Core AI

Activation Function

Last reviewed: April 2026

A mathematical function inside a neural network that decides whether a neuron should fire, introducing the non-linearity that lets networks learn complex patterns.

An activation function is a small but essential piece of mathematics inside every neuron of a neural network. Its job is to decide whether and how strongly a neuron should "fire" — that is, pass its signal forward to the next layer.

Why activation functions exist

Without activation functions, a neural network would be nothing more than a series of linear calculations stacked on top of each other. No matter how many layers you add, the result would always be a simple linear transformation — useless for learning complex patterns like language, images, or human behaviour. Activation functions introduce non-linearity, which is what gives neural networks their power.

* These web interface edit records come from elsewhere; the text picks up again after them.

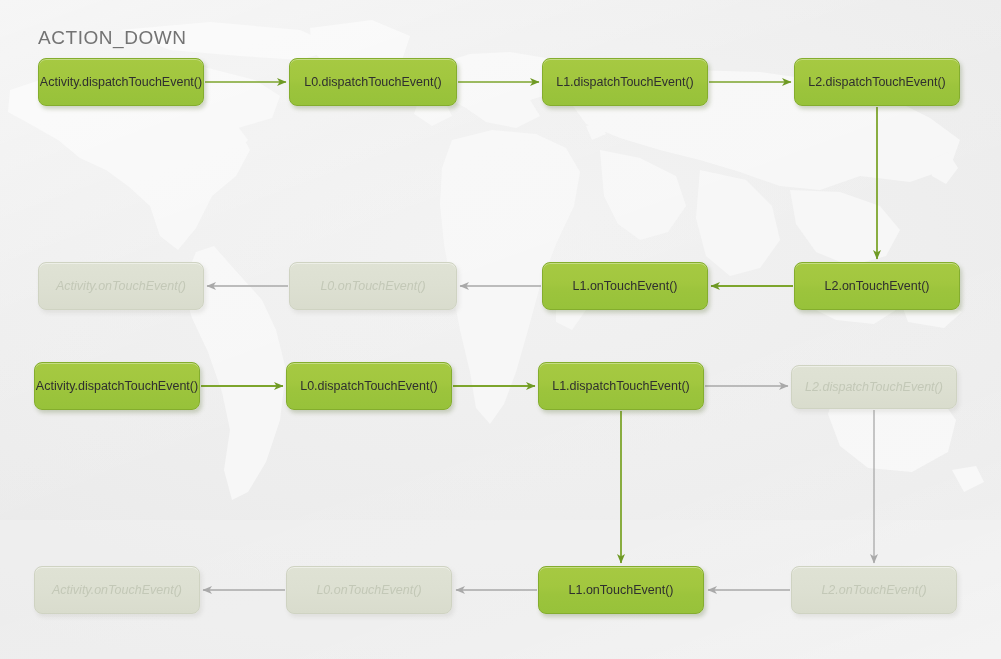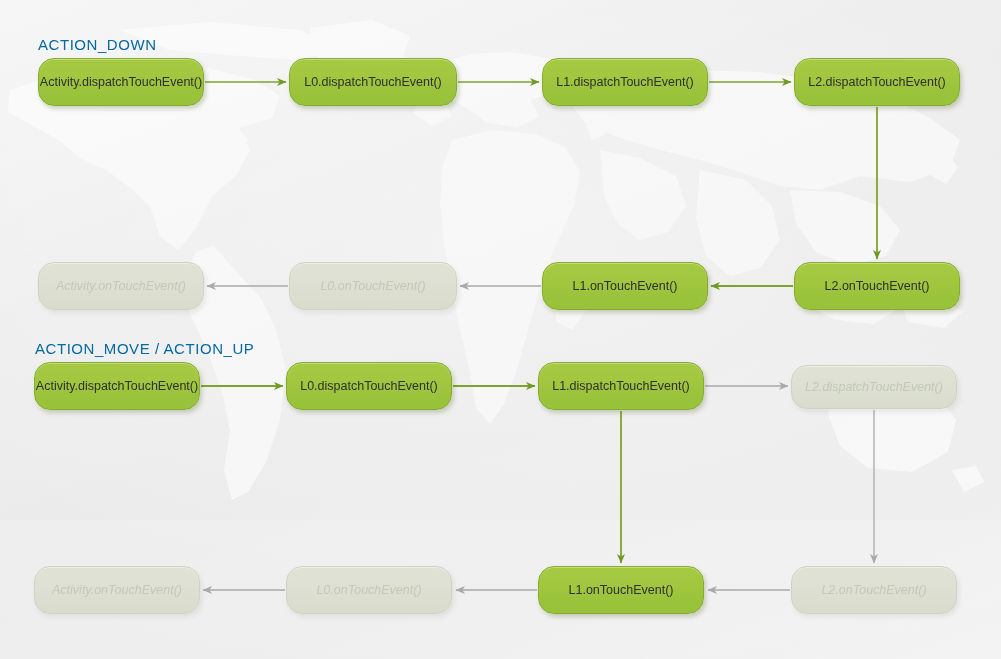"ACTION_DOWN" .section-heading { color: #0369a1 -> #737373; font-size: 15px -> 19px; margin-top: 9px -> none }
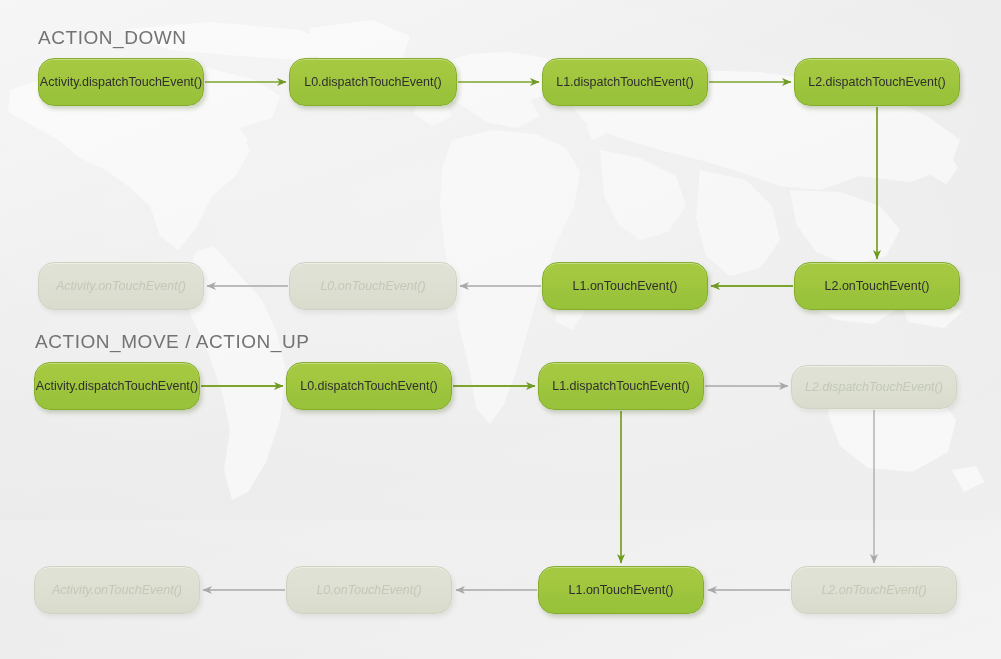"Activity.dispatchTouchEvent()" .node { border-radius: 16px -> 8px }
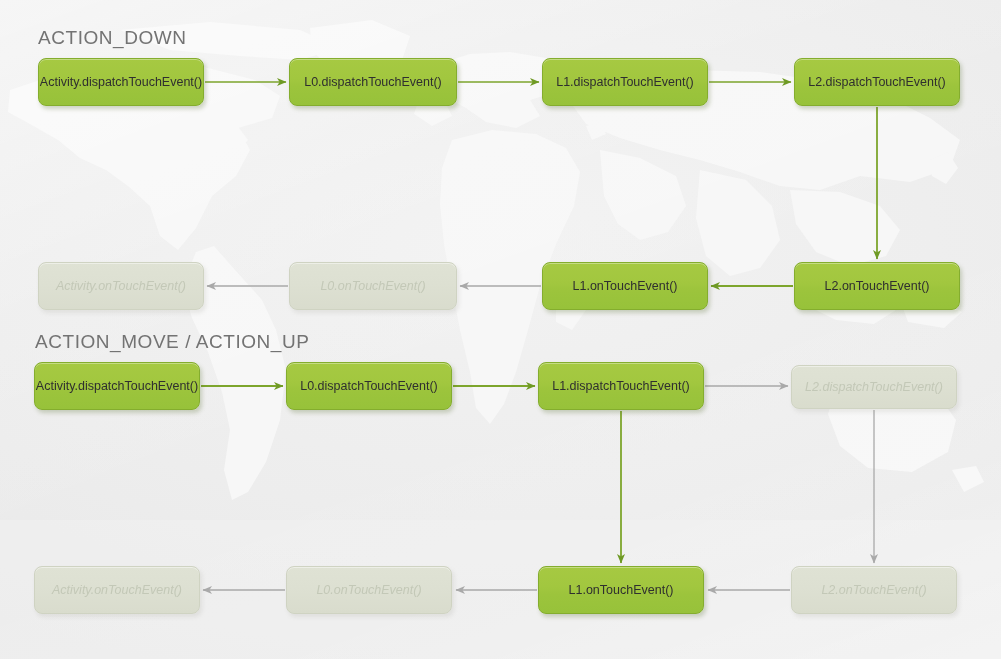"ACTION_MOVE / ACTION_UP" div.section-heading { html: <div>ACTION_MOVE / ACTION_UP</div> -> none }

Common activation functions

ReLU (Rectified Linear Unit) is the most widely used. It outputs zero for any negative input and passes positive values through unchanged. It is simple, fast, and effective for most tasks.
Sigmoid squashes values into a range between zero and one. It was popular in early networks and is still used in output layers for binary classification.
Softmax converts a vector of numbers into probabilities that sum to one. It is used in the final layer of classification models to produce confidence scores across categories.
Tanh maps values between negative one and one. It centres data around zero, which can help training converge faster.

How they fit into the bigger picture

Each neuron in a network takes inputs, multiplies them by weights, adds a bias, and then passes the result through an activation function. The function determines the neuron's output, which becomes the input for the next layer. During training, backpropagation adjusts the weights so that the right neurons activate for the right patterns.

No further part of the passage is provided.